He wept harder, ashamed of his selfishness, ashamed of his shame, terribly, terribly afraid.

In the next cell, as the fearsome man’s track pants swished, swished, Saeed prayed for the strength and will to persevere. To keep his secrets hidden deeply where no one could find them.

 

His cell door swung open. Somehow, he’d fallen asleep. Two military-looking men in blue fatigues and black ball caps handcuffed him and led him down the hall—the man in the track suit was gone—and out the back of the station to an unmarked car. One of the men wore glasses with thick black frames. The other, about Saeed’s age, had a pointed goatee and a thin black moustache.

“Wait,” Saeed said, as they pulled him along in his socks, asking who the men were and where they were taking him. Ignoring him, they shoved him in the backseat. The older man sat in front, started the engine. All was still dark. The clock on the dash, green numbers: four fifty-nine.

Saeed asked again where they were going. The younger man turned in the passenger seat and slapped him, caught him above the eye. The thud of flesh-on-flesh cracked in the car. Saeed gave a mousy cry as the blow knocked him sideways and laid him out flat across the seat.

They sped north on the highway. He asked once more, meekly, where they were going.

Neither man responded. They drove on, expressionless, as if Saeed weren’t there.

 

By dawn, they reached the prison, a quadrant of five-story buildings surrounded by a high fence topped with spools of razor teeth. The men pulled Saeed from the car and marched him across the lot. Everyone in Jordan knew of Muwaqqar, the prison for gangsters, killers, and terrorists, but it was as if Saeed hadn’t believed it truly existed until he saw it with his own eyes, and in its shadow, feet smarting on the gravel, he felt helpless, awestruck, like a child.

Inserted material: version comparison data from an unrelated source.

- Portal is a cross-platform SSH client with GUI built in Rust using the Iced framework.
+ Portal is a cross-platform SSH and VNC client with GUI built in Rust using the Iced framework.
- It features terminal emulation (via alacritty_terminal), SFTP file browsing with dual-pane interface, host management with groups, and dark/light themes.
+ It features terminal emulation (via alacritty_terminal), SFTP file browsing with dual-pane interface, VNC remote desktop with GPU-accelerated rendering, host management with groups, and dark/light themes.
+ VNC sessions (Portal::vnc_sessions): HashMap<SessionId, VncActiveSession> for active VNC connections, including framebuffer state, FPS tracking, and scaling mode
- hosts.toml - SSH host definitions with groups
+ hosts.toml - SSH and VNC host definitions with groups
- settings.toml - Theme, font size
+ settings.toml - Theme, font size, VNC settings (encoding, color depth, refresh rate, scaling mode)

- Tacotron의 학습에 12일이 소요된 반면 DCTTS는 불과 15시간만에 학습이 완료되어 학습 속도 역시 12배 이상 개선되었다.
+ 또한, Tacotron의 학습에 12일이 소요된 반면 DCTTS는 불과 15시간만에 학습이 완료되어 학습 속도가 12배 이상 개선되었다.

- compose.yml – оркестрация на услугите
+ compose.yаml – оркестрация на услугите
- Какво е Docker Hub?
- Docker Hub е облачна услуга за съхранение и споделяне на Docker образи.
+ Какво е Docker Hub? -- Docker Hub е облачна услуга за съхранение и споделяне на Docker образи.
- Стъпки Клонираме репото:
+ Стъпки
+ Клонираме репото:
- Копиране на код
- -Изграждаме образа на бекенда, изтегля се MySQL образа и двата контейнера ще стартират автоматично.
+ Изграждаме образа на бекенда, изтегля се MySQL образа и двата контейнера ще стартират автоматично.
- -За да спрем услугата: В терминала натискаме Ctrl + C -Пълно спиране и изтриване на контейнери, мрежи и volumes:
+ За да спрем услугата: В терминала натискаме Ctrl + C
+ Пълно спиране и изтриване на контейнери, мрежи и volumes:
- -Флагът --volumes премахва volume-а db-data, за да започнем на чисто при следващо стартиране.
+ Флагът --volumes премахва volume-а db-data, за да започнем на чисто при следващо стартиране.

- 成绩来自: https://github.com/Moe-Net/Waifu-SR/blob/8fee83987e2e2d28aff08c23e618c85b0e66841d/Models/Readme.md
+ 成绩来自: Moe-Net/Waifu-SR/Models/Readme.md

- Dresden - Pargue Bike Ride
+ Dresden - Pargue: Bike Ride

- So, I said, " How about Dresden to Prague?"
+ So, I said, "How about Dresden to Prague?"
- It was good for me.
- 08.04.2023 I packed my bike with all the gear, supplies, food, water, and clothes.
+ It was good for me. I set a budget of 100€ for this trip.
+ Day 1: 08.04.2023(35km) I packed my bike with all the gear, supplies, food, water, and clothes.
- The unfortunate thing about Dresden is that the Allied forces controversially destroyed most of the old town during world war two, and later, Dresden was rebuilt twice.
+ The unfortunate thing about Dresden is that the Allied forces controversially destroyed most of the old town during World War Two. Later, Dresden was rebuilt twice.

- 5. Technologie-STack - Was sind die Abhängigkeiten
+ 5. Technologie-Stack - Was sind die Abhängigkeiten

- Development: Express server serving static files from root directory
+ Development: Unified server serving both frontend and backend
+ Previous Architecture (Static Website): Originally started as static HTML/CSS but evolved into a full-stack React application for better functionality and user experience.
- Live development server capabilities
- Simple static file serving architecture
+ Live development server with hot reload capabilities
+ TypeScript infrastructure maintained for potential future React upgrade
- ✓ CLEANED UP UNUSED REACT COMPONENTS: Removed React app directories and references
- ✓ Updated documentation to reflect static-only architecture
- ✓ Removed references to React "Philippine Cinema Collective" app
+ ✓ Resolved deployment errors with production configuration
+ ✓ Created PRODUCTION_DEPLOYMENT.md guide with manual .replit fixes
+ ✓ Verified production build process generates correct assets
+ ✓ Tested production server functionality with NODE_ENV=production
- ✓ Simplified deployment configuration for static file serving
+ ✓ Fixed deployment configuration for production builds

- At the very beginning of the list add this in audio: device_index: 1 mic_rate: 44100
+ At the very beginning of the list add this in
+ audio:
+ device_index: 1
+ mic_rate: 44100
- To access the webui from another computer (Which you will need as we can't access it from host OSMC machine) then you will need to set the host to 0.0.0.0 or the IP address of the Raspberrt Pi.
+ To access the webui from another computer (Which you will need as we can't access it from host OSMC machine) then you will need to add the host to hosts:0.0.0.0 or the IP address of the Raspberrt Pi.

The man with the glasses swiped a card over an electric eye and the tall, steel doors ahead hissed open. Inside, past a fat guard at a desk drinking tea while reading that morning’s Jordanian Times, they escorted Saeed two floors below and turned down a maze of hallways at a fast clip.

They stopped in front of a cell, one of many in the corridor, unlocked his handcuffs, pushed him inside, and slammed the door shut. On a knee, he put his ear to the flap in the door meant for passing him meals. He listened to the guards’ footsteps receding in the hall. He didn’t know why.

All day, Saeed sweated and paced. Though the hall outside was cool, the sun shone directly into his cell, one meter wide and two meters deep, concrete block and painted white, the tile floor a flat, smoky grey. The prison was built into a hillside. Over time, the building had settled, leaving the cells on that side of the ground floor canted toward the window, which was covered by steel mesh. Out it, blue morning fog hung over mountains in the distance. Between them and the prison was scorched earth, trees recently logged out en masse, row after row after row of mangled stumps.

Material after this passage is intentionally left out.